Biomarker Discovery in Alzheimer’s Disease Using Machine Learning
摘要
Alzheimer’s disease (AD) is a neurodegenerative disorder, the most common form of dementia, characterized by gradual loss of cognitive function, which leads to a significant burden on society. We review and discuss how ML methods have transformed AD biomarker discovery with a specific focus on multimodal approaches which have bridged different data modalities (e.g., blood plasma, cerebrospinal fluid (CSF), and neuroimaging) through ML methods. We found numerous ML algorithms applicable to high-dimensional data that uncover subtle signatures, revealing new biomarkers for enhanced diagnostic performance including supervised, unsupervised, and deep learning models.

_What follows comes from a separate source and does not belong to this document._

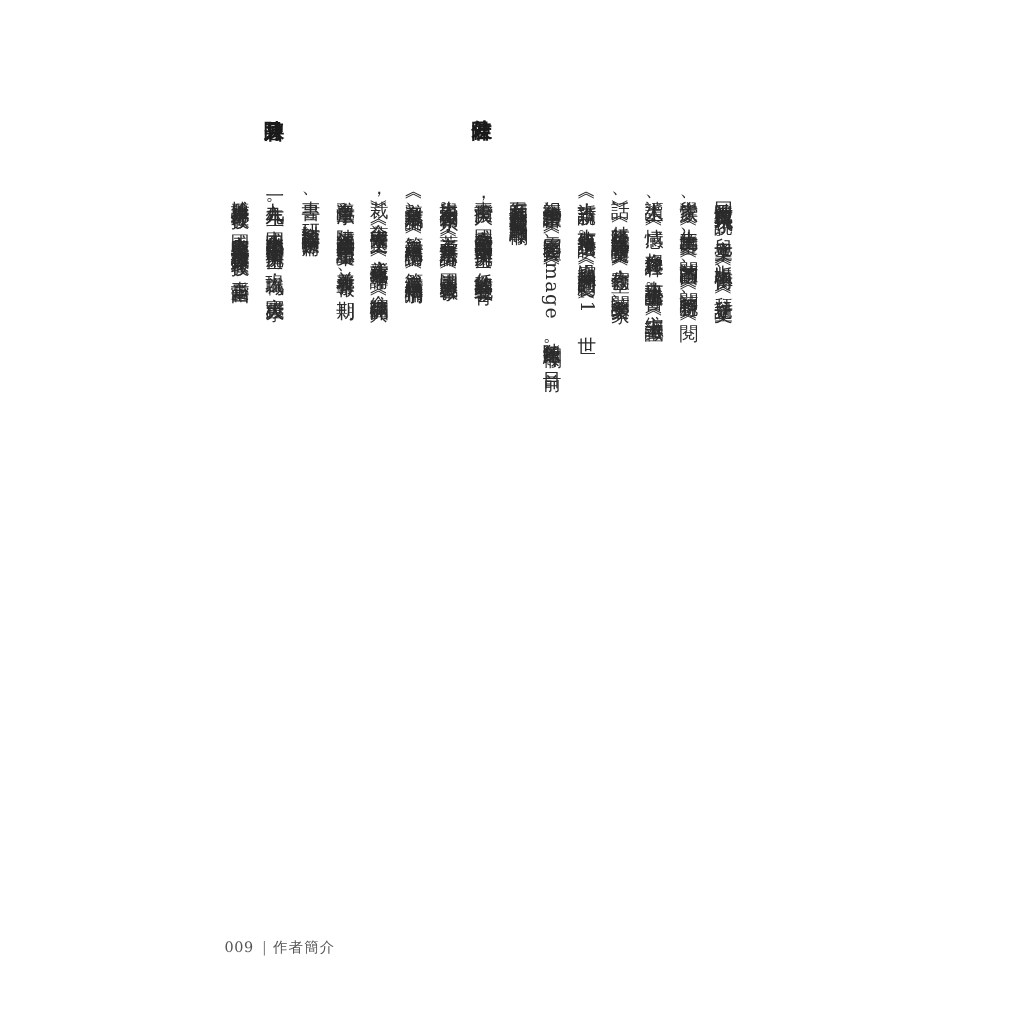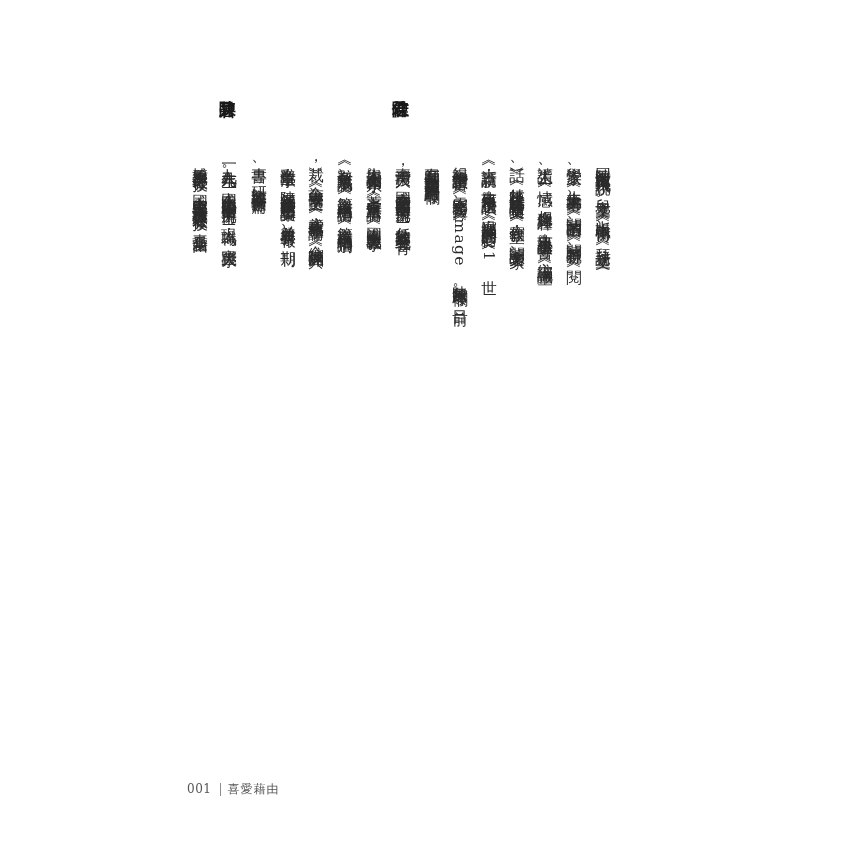"001" span.num { text: 001 -> 009 }
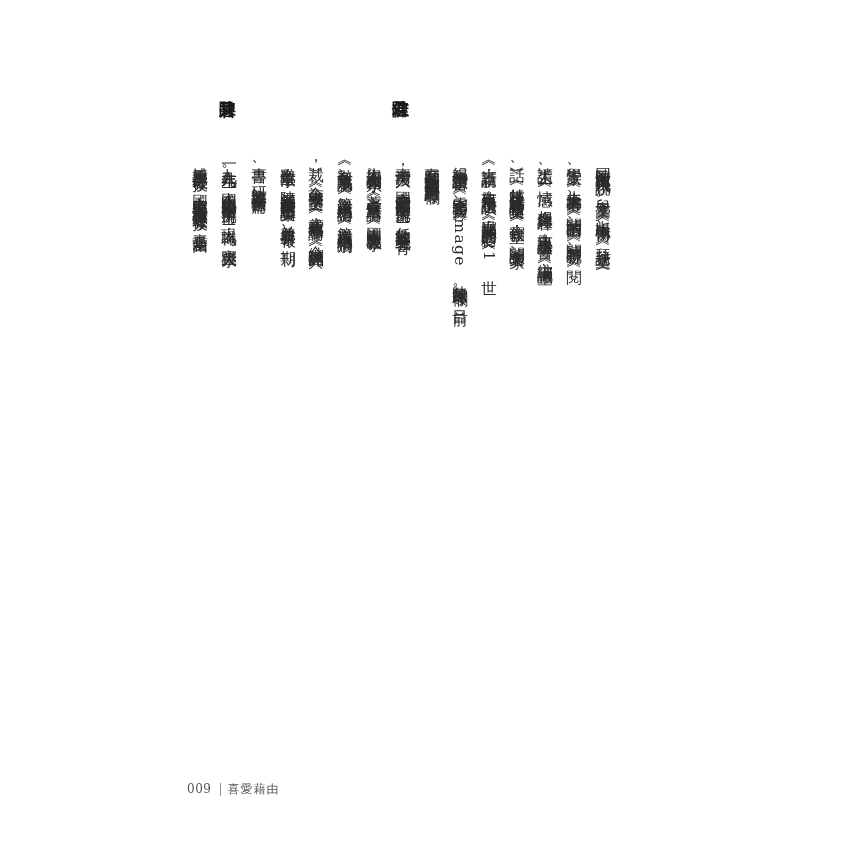"喜愛藉由" span.title { text: 喜愛藉由 -> 作者簡介 }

One of the such important advances is integration of different modalities data which helps to better understand AD pathophisiology and chances to improve the specificity of AD early detection initiatives. In addition, as a new huge area of research, this manuscript also highlighted several areas of challenges that can slow translation of ML-based discoveries in the clinical settings, such as data heterogeneity, model interpretability, and clinical validation. It stresses that ML equations should be relevant to different populations, and that ethical considerations in their development and implementation are needed, all of which take interaction between disciplines. By synthesizing recent advances while noting outstanding opportunities, we describe the potential of ML to enhance AD research by enabling early diagnosis, monitoring disease progression, and offering customized treatment paradigms. Future approaches will include integrating new technologies such as multiplexed biomarker detection and novel data sources from wearables into diagnostic pipelines and progressing toward the clinical implementation of ML methods for treating AD.